Provided material:
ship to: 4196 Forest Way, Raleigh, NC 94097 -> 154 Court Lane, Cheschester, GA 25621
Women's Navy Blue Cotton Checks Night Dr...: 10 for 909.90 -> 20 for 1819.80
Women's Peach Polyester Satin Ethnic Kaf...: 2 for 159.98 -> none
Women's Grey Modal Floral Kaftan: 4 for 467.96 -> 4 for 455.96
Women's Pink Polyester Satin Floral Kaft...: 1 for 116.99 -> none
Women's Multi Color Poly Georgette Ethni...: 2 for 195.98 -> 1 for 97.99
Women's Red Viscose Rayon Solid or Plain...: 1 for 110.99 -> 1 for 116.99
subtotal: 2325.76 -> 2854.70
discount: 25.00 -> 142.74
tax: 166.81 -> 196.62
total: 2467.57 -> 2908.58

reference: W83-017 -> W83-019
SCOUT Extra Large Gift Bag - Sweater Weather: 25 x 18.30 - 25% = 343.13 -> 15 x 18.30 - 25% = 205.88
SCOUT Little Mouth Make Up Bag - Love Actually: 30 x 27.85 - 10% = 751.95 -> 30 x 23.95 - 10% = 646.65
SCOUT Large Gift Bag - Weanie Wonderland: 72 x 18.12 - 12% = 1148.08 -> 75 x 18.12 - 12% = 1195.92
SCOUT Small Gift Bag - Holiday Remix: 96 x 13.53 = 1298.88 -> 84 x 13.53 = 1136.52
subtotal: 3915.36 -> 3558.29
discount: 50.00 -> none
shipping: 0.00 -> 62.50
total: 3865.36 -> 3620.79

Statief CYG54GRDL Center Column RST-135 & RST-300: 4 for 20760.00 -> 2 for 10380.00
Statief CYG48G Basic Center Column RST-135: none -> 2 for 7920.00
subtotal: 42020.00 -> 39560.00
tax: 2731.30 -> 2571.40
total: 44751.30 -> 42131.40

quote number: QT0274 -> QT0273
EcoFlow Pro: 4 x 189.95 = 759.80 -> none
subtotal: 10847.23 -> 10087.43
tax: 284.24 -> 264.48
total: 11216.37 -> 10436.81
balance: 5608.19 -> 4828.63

How to complete this task:
Using the records given above, list every line that includes the word "Center".

Written response:
Statief CYG54GRDL Center Column RST-135 & RST-300: 4 for 20760.00 -> 2 for 10380.00
Statief CYG48G Basic Center Column RST-135: none -> 2 for 7920.00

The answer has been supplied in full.